**Exercise material:**
* * * * * * * * *
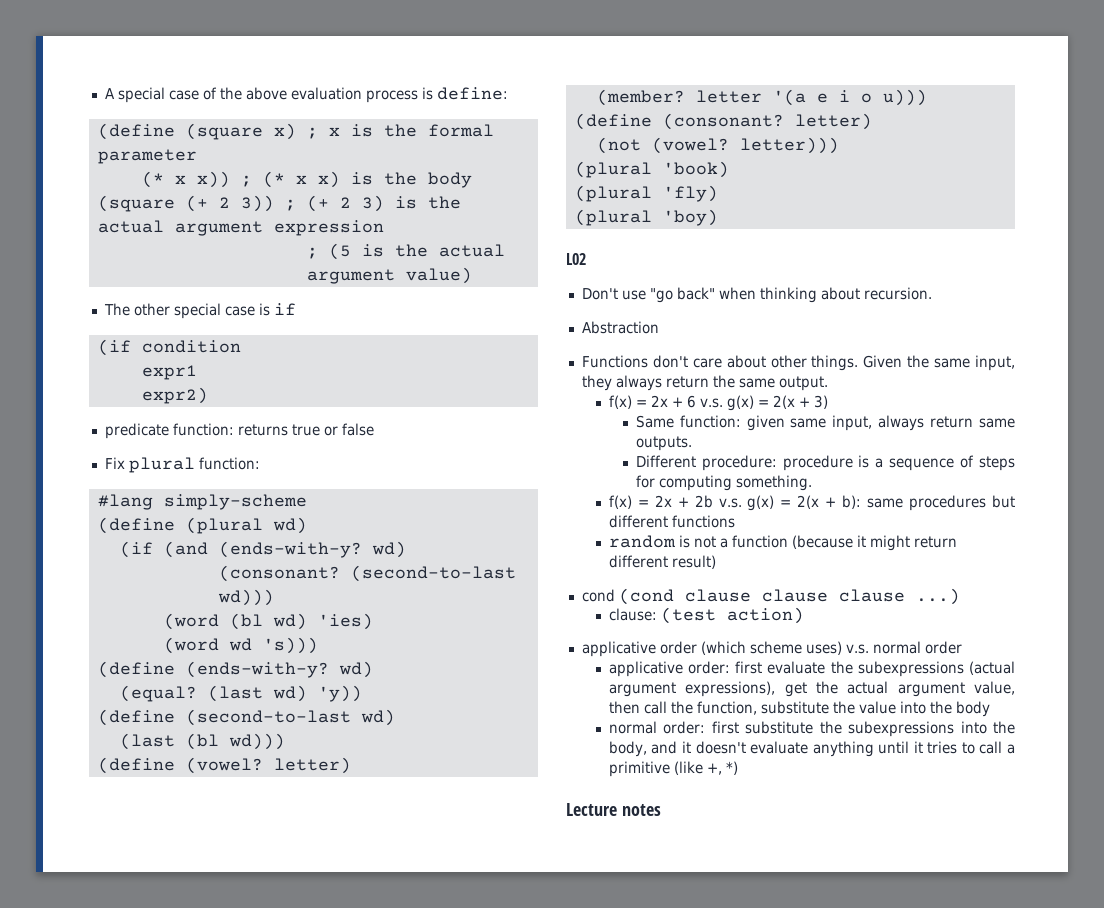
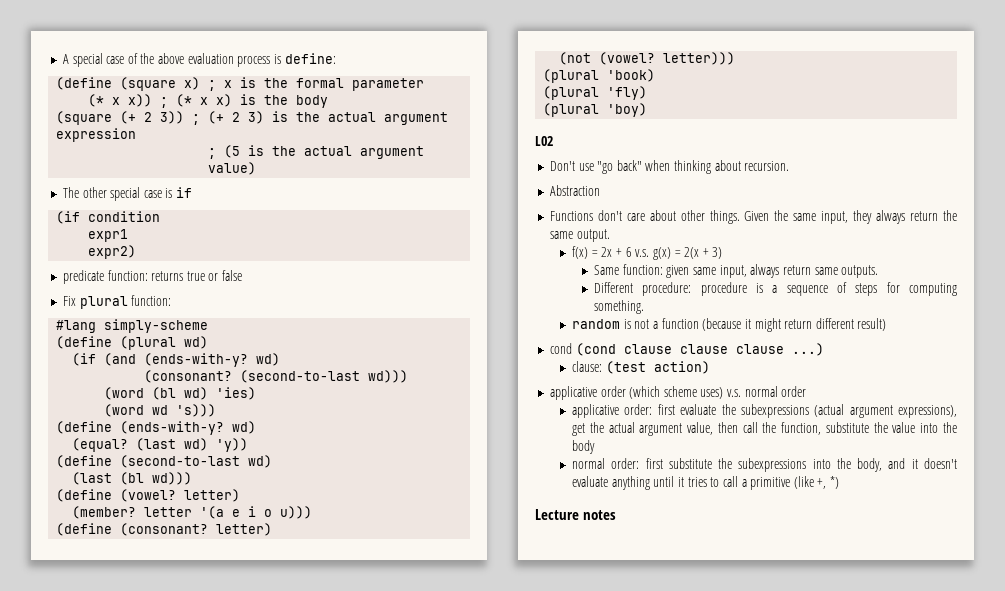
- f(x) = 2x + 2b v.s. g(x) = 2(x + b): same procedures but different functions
* * * * * * * * *
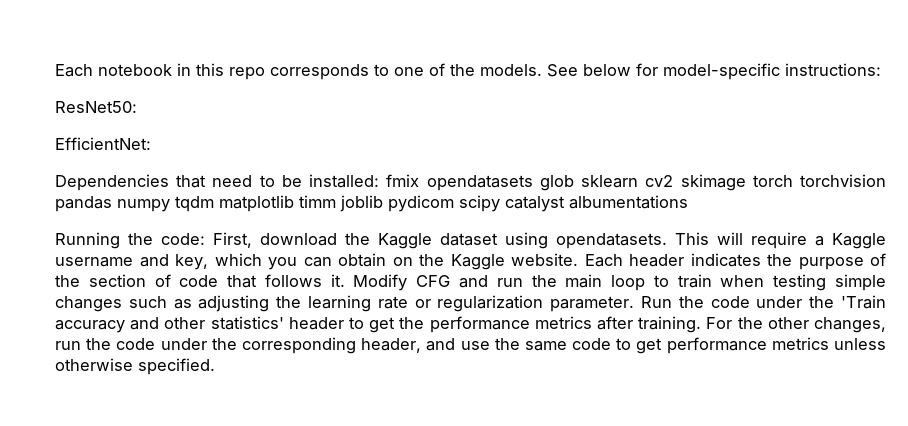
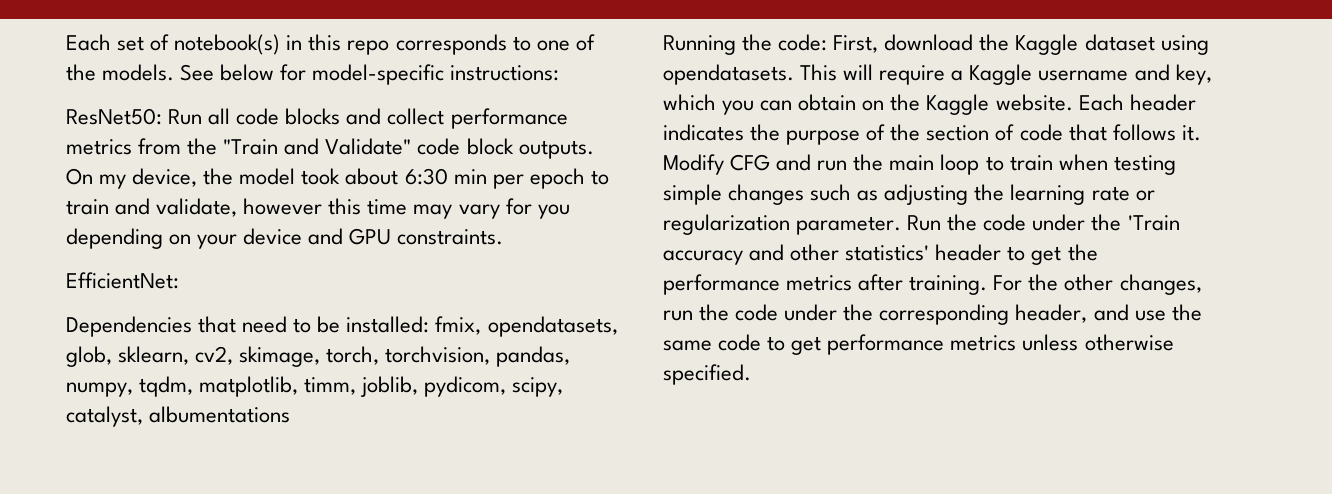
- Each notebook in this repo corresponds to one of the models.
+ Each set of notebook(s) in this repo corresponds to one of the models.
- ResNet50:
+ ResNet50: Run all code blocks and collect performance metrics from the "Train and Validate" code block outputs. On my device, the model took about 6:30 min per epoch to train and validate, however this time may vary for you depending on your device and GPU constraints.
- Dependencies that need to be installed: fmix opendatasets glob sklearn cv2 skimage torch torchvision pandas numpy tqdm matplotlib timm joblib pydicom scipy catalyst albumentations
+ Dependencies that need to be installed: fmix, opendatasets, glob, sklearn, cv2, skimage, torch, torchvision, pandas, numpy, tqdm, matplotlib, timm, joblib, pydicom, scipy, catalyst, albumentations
* * * * * * * * *
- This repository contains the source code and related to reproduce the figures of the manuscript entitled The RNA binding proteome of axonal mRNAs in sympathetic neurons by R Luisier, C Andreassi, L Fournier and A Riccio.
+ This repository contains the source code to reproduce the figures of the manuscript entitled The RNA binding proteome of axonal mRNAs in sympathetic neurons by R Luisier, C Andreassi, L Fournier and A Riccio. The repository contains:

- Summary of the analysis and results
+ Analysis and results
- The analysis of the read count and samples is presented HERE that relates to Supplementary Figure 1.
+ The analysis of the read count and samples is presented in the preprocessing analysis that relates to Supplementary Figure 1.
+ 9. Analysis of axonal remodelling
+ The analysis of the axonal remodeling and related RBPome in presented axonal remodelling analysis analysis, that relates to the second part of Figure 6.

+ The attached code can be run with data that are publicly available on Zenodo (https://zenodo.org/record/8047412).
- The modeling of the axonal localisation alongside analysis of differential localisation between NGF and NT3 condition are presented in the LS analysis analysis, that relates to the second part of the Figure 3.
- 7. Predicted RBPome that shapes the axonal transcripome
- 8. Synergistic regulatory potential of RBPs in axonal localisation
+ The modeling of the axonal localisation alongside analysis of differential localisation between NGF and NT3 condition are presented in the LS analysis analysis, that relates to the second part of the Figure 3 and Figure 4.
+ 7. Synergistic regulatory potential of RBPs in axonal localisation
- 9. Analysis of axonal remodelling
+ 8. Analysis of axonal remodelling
* * * * * * * * *
**Required action:** Lines in the data that include the word "repository" should all be copied.

**Answer to this task:**
- This repository contains the source code and related to reproduce the figures of the manuscript entitled The RNA binding proteome of axonal mRNAs in sympathetic neurons by R Luisier, C Andreassi, L Fournier and A Riccio.
+ This repository contains the source code to reproduce the figures of the manuscript entitled The RNA binding proteome of axonal mRNAs in sympathetic neurons by R Luisier, C Andreassi, L Fournier and A Riccio. The repository contains:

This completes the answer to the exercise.